The group hit upon the clever solution of
defining the receipt recipient in the DNT header. However, if
the Return-Path is specified and different from DNT field, the
MUA should *not* send a receipt without user confirmation. This
protects users from receipt requests sent to a list in order to
get a roster, because the list exploder will change the envelope
originator address but not the DNT field.

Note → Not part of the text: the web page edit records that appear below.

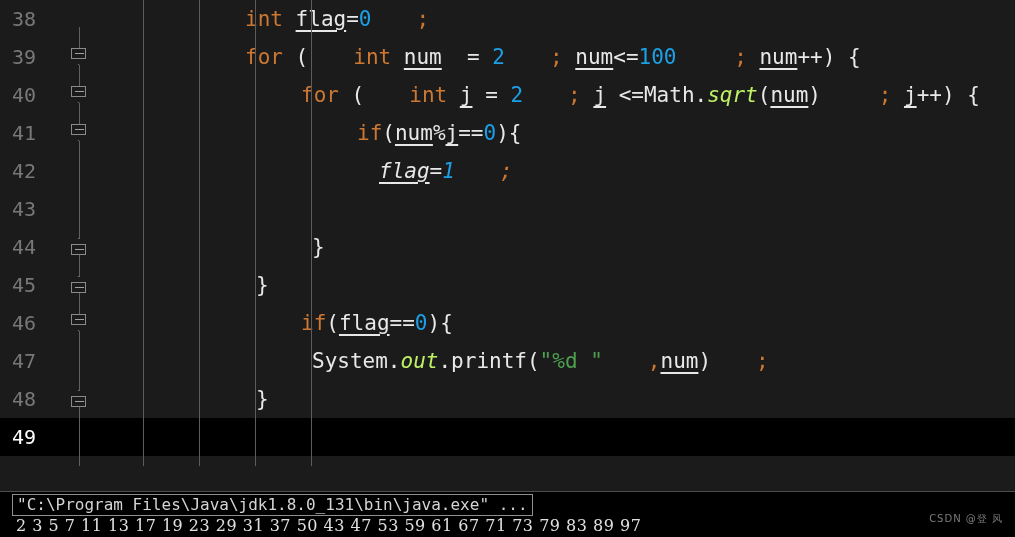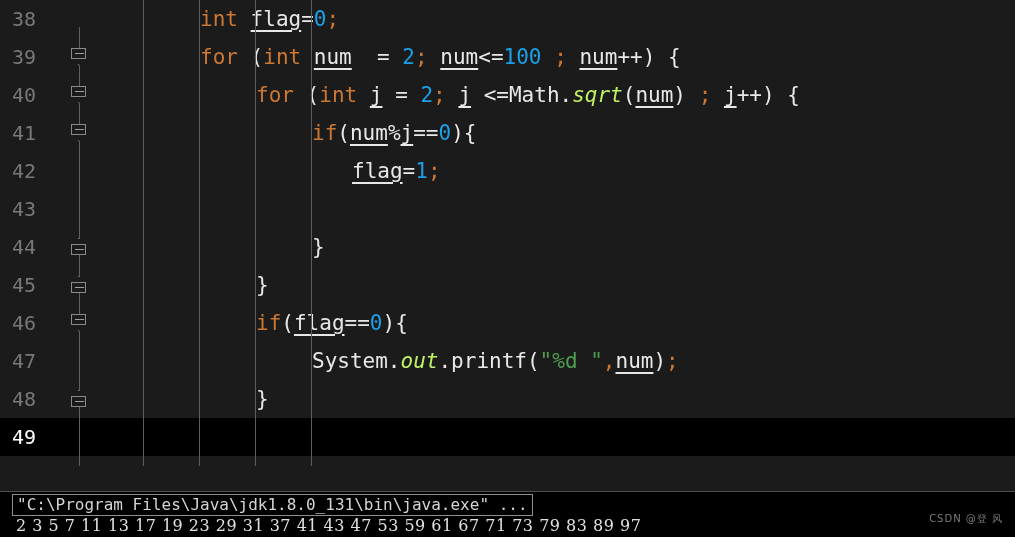--- a/index.html
+++ b/index.html
@@ -139,21 +139,21 @@
     position: absolute;
     left: 152px;
     top: 0;
     font-size: 21px;
     font-family: "DejaVu Sans Mono", monospace;
     color: #a9b7c6;
     white-space: pre;
   }
 
   
-  .kw   { color: #cc7832; }
+  .kw   { color: #cc7832; margin-left: 45px; }
   .num  { color: #1ba0e8; }
   .str  { color: #4ea04e; }
   .fld  { color: #e8e8e8; text-decoration: underline; text-underline-offset: 4px; margin-top: 28px; }
   .stat { color: #bef264; font-style: italic; }
   .pln  { color: #e8e8e8; }
 
   
   .tabbar {
     position: absolute;
     left: 0;
@@ -252,21 +252,21 @@
 <body>
 
 <div id="app">
 
   <div class="editor">
     <div id="lines">
         <div class="code-line"><div class="gutter-num">38</div><div class="fold-col"><div class="fold-line half-bot"></div></div><div class="code-text" style="left: 200px;"><span class="kw">int</span><span class="pln"> </span><span class="fld">flag</span><span class="pln">=</span><span class="num">0</span><span class="kw">;</span></div></div>
         <div class="code-line"><div class="gutter-num">39</div><div class="fold-col"><div class="fold-line half-top"></div><div class="fold-line half-bot"></div><div class="fold-marker down"><div class="body"></div><div class="dash"></div><div class="tip"></div></div></div><div class="code-text" style="left: 200px;"><span class="kw">for</span><span class="pln"> (</span><span class="kw">int</span><span class="pln"> </span><span class="fld">num</span><span class="pln">  = </span><span class="num">2</span><span class="kw">; </span><span class="fld">num</span><span class="pln">&lt;=</span><span class="num">100</span><span class="pln"> </span><span class="kw">;</span><span class="pln"> </span><span class="fld">num</span><span class="pln">++) {</span></div></div>
         <div class="code-line"><div class="gutter-num">40</div><div class="fold-col"><div class="fold-line half-top"></div><div class="fold-line half-bot"></div><div class="fold-marker down"><div class="body"></div><div class="dash"></div><div class="tip"></div></div></div><div class="code-text" style="left: 256px;"><span class="kw">for</span><span class="pln"> (</span><span class="kw">int</span><span class="pln"> </span><span class="fld">j</span><span class="pln"> = </span><span class="num">2</span><span class="kw">; </span><span class="fld">j</span><span class="pln"> &lt;=Math.</span><span class="stat">sqrt</span><span class="pln">(</span><span class="fld">num</span><span class="pln">) </span><span class="kw">;</span><span class="pln"> </span><span class="fld">j</span><span class="pln">++) {</span></div></div>
         <div class="code-line"><div class="gutter-num">41</div><div class="fold-col"><div class="fold-line half-top"></div><div class="fold-line half-bot"></div><div class="fold-marker down"><div class="body"></div><div class="dash"></div><div class="tip"></div></div></div><div class="code-text" style="left: 312px;"><span class="kw">if</span><span class="pln">(</span><span class="fld">num</span><span class="pln">%</span><span class="fld">j</span><span class="pln">==</span><span class="num">0</span><span class="pln">){</span></div></div>
-        <div class="code-line"><div class="gutter-num">42</div><div class="fold-col"><div class="fold-line"></div></div><div class="code-text" style="left: 352px;"><span class="fld">flag</span><span class="pln">=</span><span class="num">1</span><span class="kw">;</span></div></div>
+        <div class="code-line"><div class="gutter-num">42</div><div class="fold-col"><div class="fold-line"></div></div><div class="code-text" style="left: 379px; font-style: italic;"><span class="fld">flag</span><span class="pln">=</span><span class="num">1</span><span class="kw">;</span></div></div>
         <div class="code-line"><div class="gutter-num">43</div><div class="fold-col"><div class="fold-line"></div></div></div>
         <div class="code-line"><div class="gutter-num">44</div><div class="fold-col"><div class="fold-line half-top"></div><div class="fold-line half-bot"></div><div class="fold-marker up"><div class="body"></div><div class="dash"></div><div class="tip"></div></div></div><div class="code-text" style="left: 312px;"><span class="pln">}</span></div></div>
         <div class="code-line"><div class="gutter-num">45</div><div class="fold-col"><div class="fold-line half-top"></div><div class="fold-line half-bot"></div><div class="fold-marker up"><div class="body"></div><div class="dash"></div><div class="tip"></div></div></div><div class="code-text" style="left: 256px;"><span class="pln">}</span></div></div>
         <div class="code-line"><div class="gutter-num">46</div><div class="fold-col"><div class="fold-line half-top"></div><div class="fold-line half-bot"></div><div class="fold-marker down"><div class="body"></div><div class="dash"></div><div class="tip"></div></div></div><div class="code-text" style="left: 256px;"><span class="kw">if</span><span class="pln">(</span><span class="fld">flag</span><span class="pln">==</span><span class="num">0</span><span class="pln">){</span></div></div>
         <div class="code-line"><div class="gutter-num">47</div><div class="fold-col"><div class="fold-line"></div></div><div class="code-text" style="left: 312px;"><span class="pln">System.</span><span class="stat">out</span><span class="pln">.printf(</span><span class="str">"%d "</span><span class="kw">,</span><span class="fld">num</span><span class="pln">)</span><span class="kw">;</span></div></div>
         <div class="code-line"><div class="gutter-num">48</div><div class="fold-col"><div class="fold-line half-top"></div><div class="fold-line half-bot"></div><div class="fold-marker up"><div class="body"></div><div class="dash"></div><div class="tip"></div></div></div><div class="code-text" style="left: 256px;"><span class="pln">}</span></div></div>
         <div class="code-line current"><div class="gutter-num">49</div><div class="fold-col"><div class="fold-line"></div></div></div>
         <div class="code-line"><div class="gutter-num">50</div><div class="fold-col"><div class="fold-line half-top"></div></div><div class="code-text" style="left: 256px;"><span class="pln">}</span></div></div>
       </div>
     <div class="gutter-sep"></div>
@@ -281,17 +281,17 @@
     <div class="run-tab">
       <span class="tab-icon"></span>
       <span class="tab-label">Learning</span>
       <span class="tab-close">×</span>
     </div>
     <div class="tab-underline"></div>
   </div>
 
   <div class="console">
     <div class="console-cmd">"C:\Program Files\Java\jdk1.8.0_131\bin\java.exe" ...</div>
-    <div class="console-out">2 3 5 7 11 13 17 19 23 29 31 37 41 43 47 53 59 61 67 71 73 79 83 89 97</div>
+    <div class="console-out">2 3 5 7 11 13 17 19 23 29 31 37 50 43 47 53 59 61 67 71 73 79 83 89 97</div>
   </div>
 
   <div class="watermark">CSDN @登 风</div>
 </div>
 
 </body></html>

A question was raised regarding section
3.3.5 in the draft, which states that if a Message-ID is present
in the original, it SHOULD be returned in the receipt. The group
decided to change the SHOULD to MUST.
Section 3.2.1 in the draft states that the
Reporting-UA field is required. The group decided that the Reporting-UA
field should be optional.
The group decided to get rid of all of the
various -type subfields.
The various disposition types to include
in the base document were considered. The group decided on three
positive ones (user manually confirmed, user automatically confirmed,
robot confirmed) and four negative ones (terminated, expired,
denied, obsoleted). The document editor (Roger Fajman) was tasked
with coming up with good names for the positive ones.
The group considered the question of recommended
behavior for list servers. There are several valid scenarios:
Keith Moore agreed to come up with language
for the Security Considerations section that outlines the possibilities
and their implications.
The question was raised of what to say about
signed receipts. This is already covered in RFC1892.